# Funniest thing I ever seen..



## CHITheresa (Apr 30, 2011)

I have never seen anything like this. I have a blue bird trying to come in window. The cat is going nuts. the blue bird keeps try to peck his way in and trying to fly in. I keep going out to scare it away from window it just keeps coming back. I am going to go put something on window, I am afraid it going to hurt it self. I just washed all my out side window and now my window is filthy. lol.


----------



## Yoshismom (Jul 6, 2005)

We stayed with my husbands dad in Raleigh a lot and they have a bird that does this in their big top window. I was like what in the world is that noise. Wonder what gets into them??


----------



## CHITheresa (Apr 30, 2011)

When I first hear it I thought it was water dripping on my window, I have a roll out window and was raining earlier.


----------



## michele (Jan 12, 2009)

It's because you've cleaned your windows and he sees himself and thinks there's another one inside your house LOL,love the cat looking


----------



## Brodysmom (Jan 8, 2009)

Yes, I agree with Michelle - he sees his reflection and thinks its another bird.  Isn't he a handsome little thing!

We used to have to put strips of duct tape on our windows as the robins would fly into them in the spring, thinking that there was another bird in their territory. We'd hear a crash and look outside and there was a dead bird on the ground. They would hit the glass so hard! Poor things!


----------



## CHITheresa (Apr 30, 2011)

I have those stickers on window that suppose to scar away birds from flying into it.. They normally work but with this blue bird it not working.

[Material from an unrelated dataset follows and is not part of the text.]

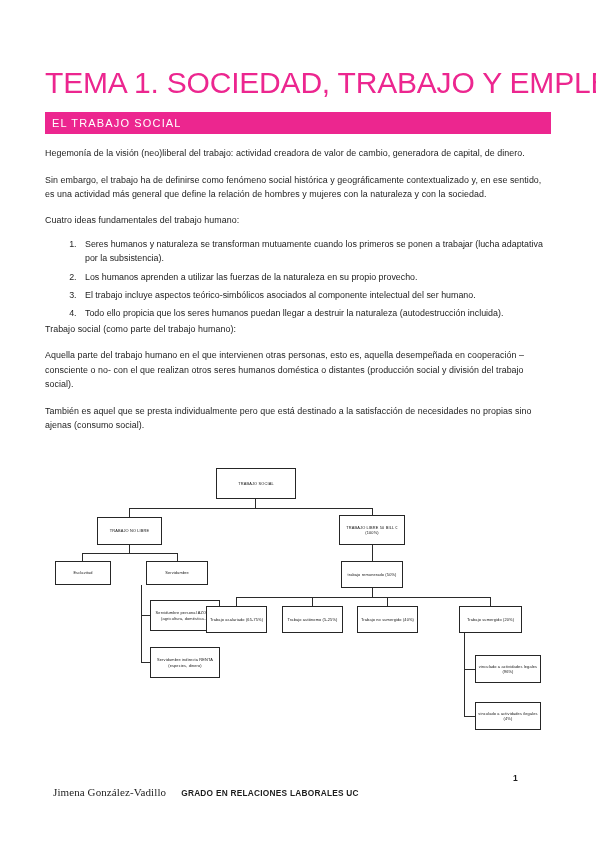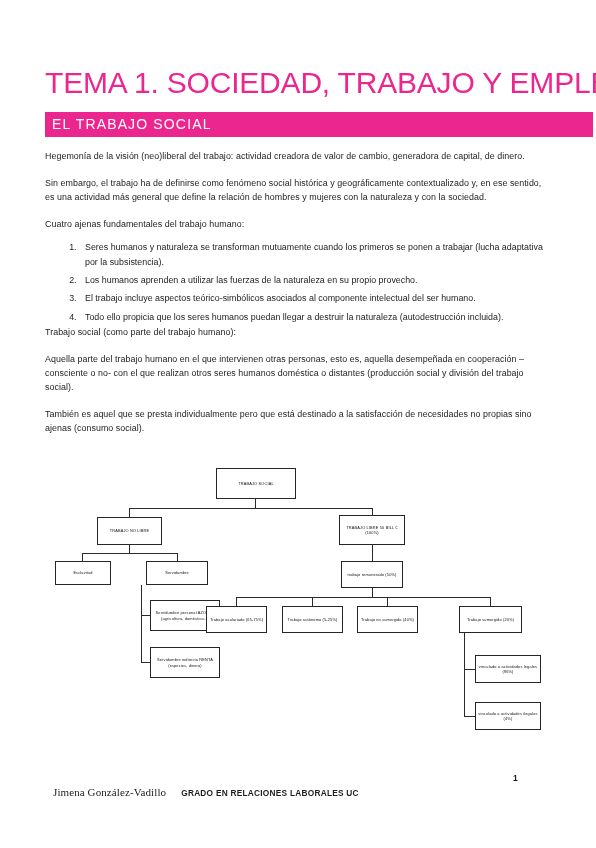"EL TRABAJO SOCIAL" .band { font-size: 14px -> 11px; width: 548px -> 506px }
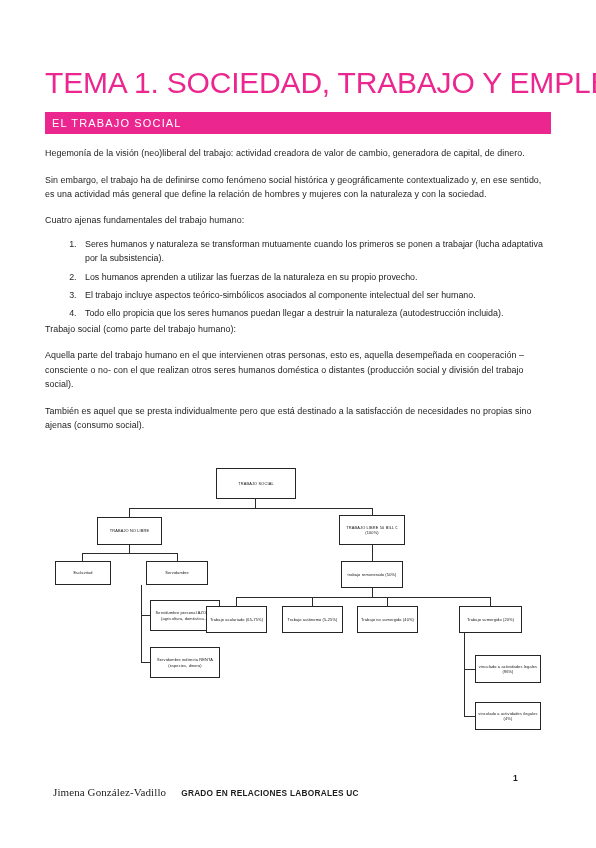"Cuatro ajenas fundamentales del trabajo" p.para { text: ajenas -> ideas }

Yes he is seeing his refection because I have one of those films on window where I can see out but you can see in. I have huge window in front in kitchen and the neighbor has nothing better to do but stand in road watching us all the time. So we put it up. He sure got mad and hasn't talked to us since. lol, I have had this on window about 4 years never had this happen.


----------



## Rocky (Jan 25, 2010)

Haha thats jokes! I love the cat looking at it .


----------



## michele (Jan 12, 2009)

CHITheresa said:


> I have those stickers on window that suppose to scar away birds from flying into it.. They normally work but with this blue bird it not working. Yes he is seeing his refection because I have one of those films on window where I can see out but you can see in. I have huge window in front in kitchen and the neighbor has nothing better to do but stand in road watching us all the time. So we put it up. He sure got mad and hasn't talked to us since. lol, I have had this on window about 4 years never had this happen.

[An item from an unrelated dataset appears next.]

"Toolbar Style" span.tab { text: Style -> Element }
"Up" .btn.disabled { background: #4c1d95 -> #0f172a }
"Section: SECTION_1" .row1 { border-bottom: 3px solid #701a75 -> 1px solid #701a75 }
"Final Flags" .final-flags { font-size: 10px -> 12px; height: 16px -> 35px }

He sounds like a weirdo:foxes15:


----------



## Brodysmom (Jan 8, 2009)

CHITheresa said:


> I have those stickers on window that suppose to scar away birds from flying into it.. They normally work but with this blue bird it not working. Yes he is seeing his refection because I have one of those films on window where I can see out but you can see in. I have huge window in front in kitchen and the neighbor has nothing better to do but stand in road watching us all the time. So we put it up. He sure got mad and hasn't talked to us since. lol, I have had this on window about 4 years never had this happen.


Ewwww your neighbor is a creeper!! UGH! :coolwink:


----------



## CHITheresa (Apr 30, 2011)

I went a put on a bunch of duck tape all over the window, I sure hope it helps I don't want the blue bird to get hurt


----------



## BresMags (May 3, 2011)

hahahahaha! awwwww! so cute


----------



## CHITheresa (Apr 30, 2011)

The Tape didn't help. Now I have an Oriole doing it too. I better go make the window dirty. Cats are sleeping all the funny they had to day.


----------



## KayC (May 3, 2005)

Thats to funny, they really want to get in your house haha. Love the cat haha

I noticed the deer statues in your yard. I have been looking for some for years. Where did you get them? I would love to find some.


----------